Stopping Text Bombing
There is no way of stopping a text bomber from attempting a text bomb attack, however there are two things that can be done, which are:
- The ability to receive text bomb attacks can be blocked.
- A parent can turn off the ability to send text bombs for a mobile phone they own that are used by their teenager or child.
Here’s how to do take these two safety precautions to avoid a cyber-bullying catastrophe and stop any possible annoyance.
Step Number One – Put up a Software Defense
There are software programs that block text messages for Android phones, such as Text Bomb Defender. This software blocks identical messages and those coming rapidly from the same source. Another good software for Android phones is Anti SMS bomber Pro. This software allows a person to block unknown numbers, blacklist numbers, and block keywords or names. For iPhones, a text bomb iPhone software to use is NumberCop, which stops text bombs and blocks phone spam.
Step Number Two – Disable Text Bomb Attack Capacity on the Mobile Phones of Children
Take the phone to the mobile carrier to make sure it is not “rooted.” A rooted phone allows the user to have administrative control over the phone’s operation rather than the mobile phone’s system software from the mobile phone carrier.

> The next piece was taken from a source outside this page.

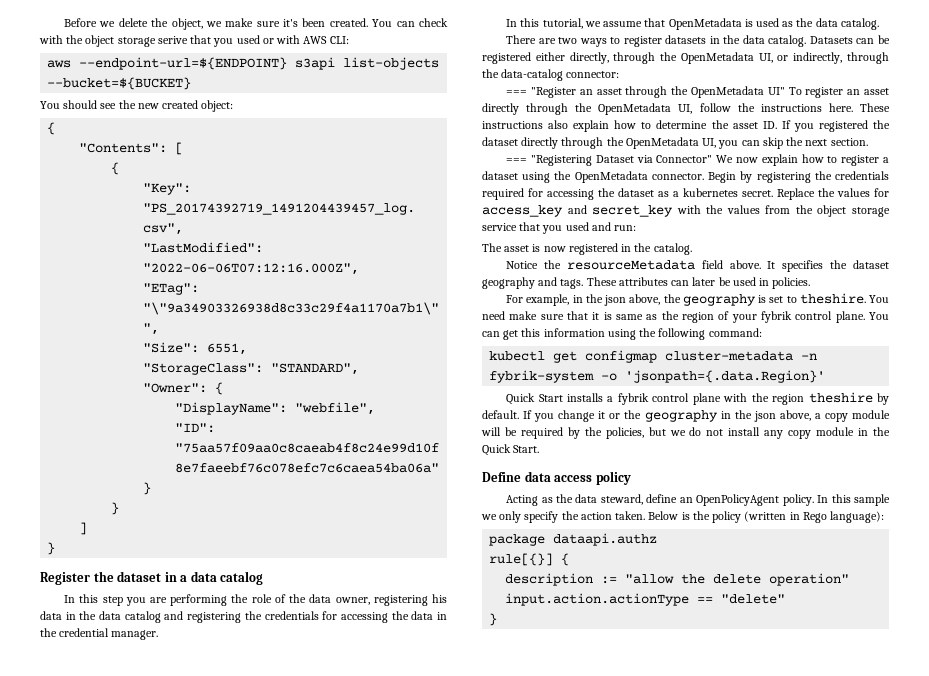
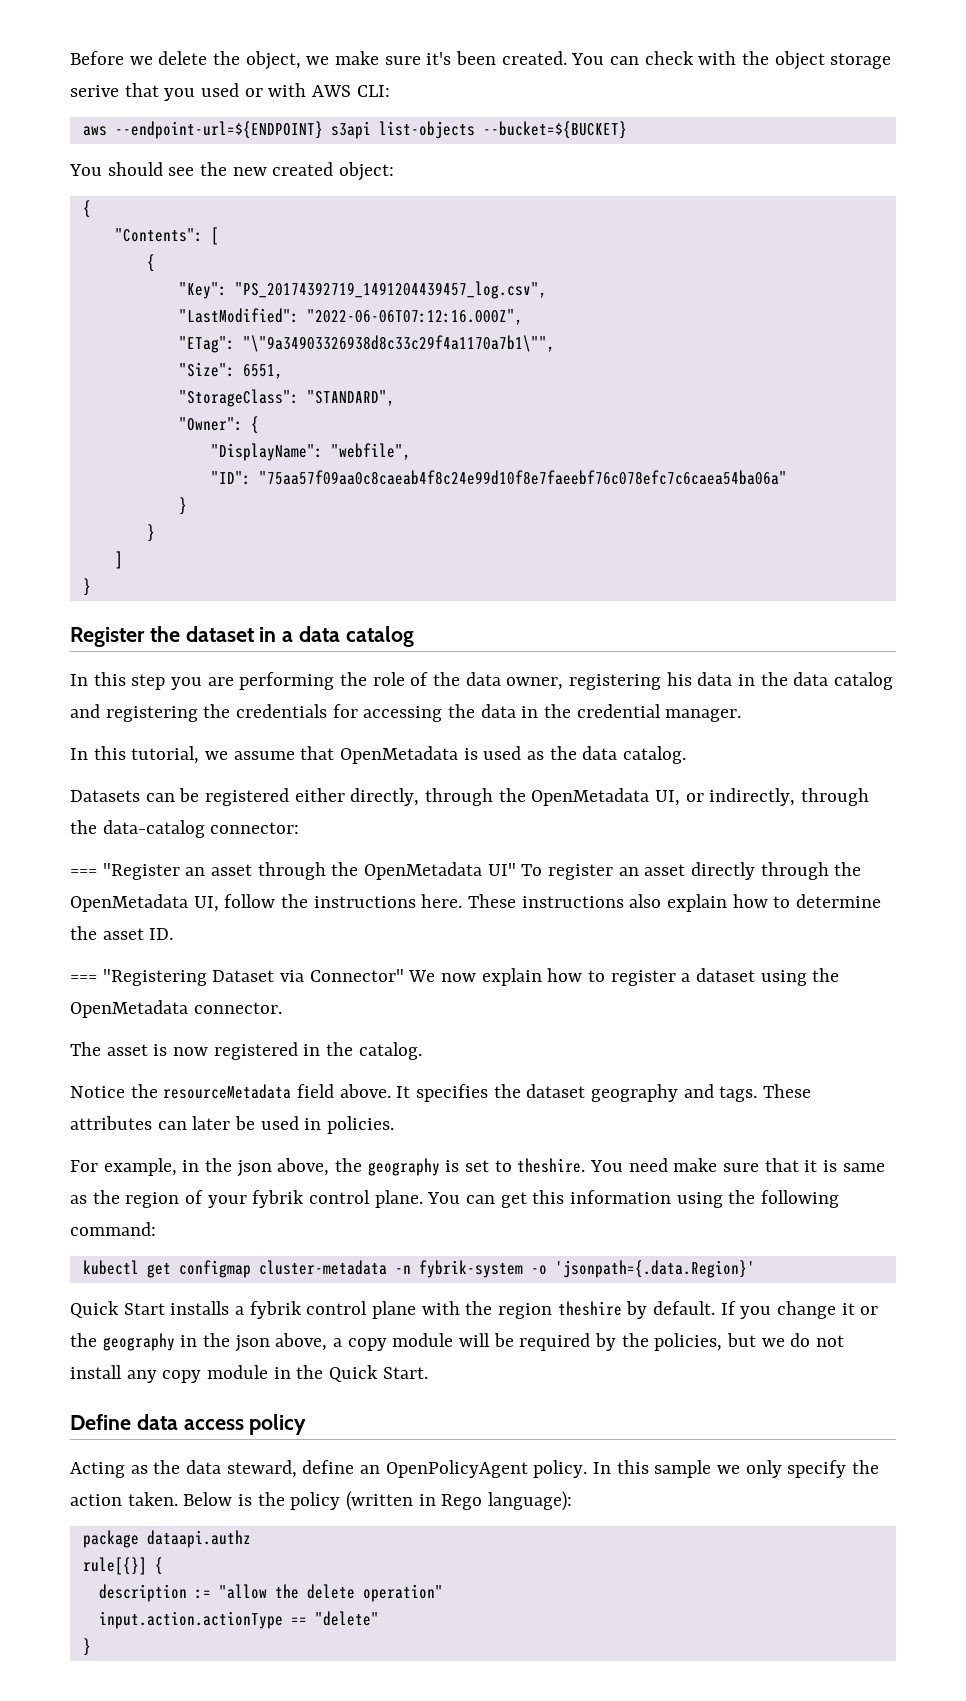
[506,35,807,47] There are two ways to register datasets in the data catalog. -> (687, 755) none
[781,120,890,132] [482,137,868,149] If you registered the dataset directly through the OpenMetadata UI, you can skip the next section. -> (174, 934) none
[708,171,889,183] [482,188,889,200] [482,205,890,217] [482,222,637,234] Begin by registering the credentials required for accessing the dataset as a kubernetes secret. Replace the values for access_key and secret_key with the values from the object storage service that you used and run: -> (282, 1008) none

The Android operating system of 2.3 or later only allows thirty SMS text messages from the same phone to be sent at the same time. Older android phones or ones that are rooted are still able to send out tens of thousands of SMS text messages when driven by a text bombing software command.
We can only hope that overall text messaging goes down instead of up due to something as nefarious as popularization of text bombing. In the meantime, parents would be wise to take the simple steps listed above to reduce the potential of the text bomb problem.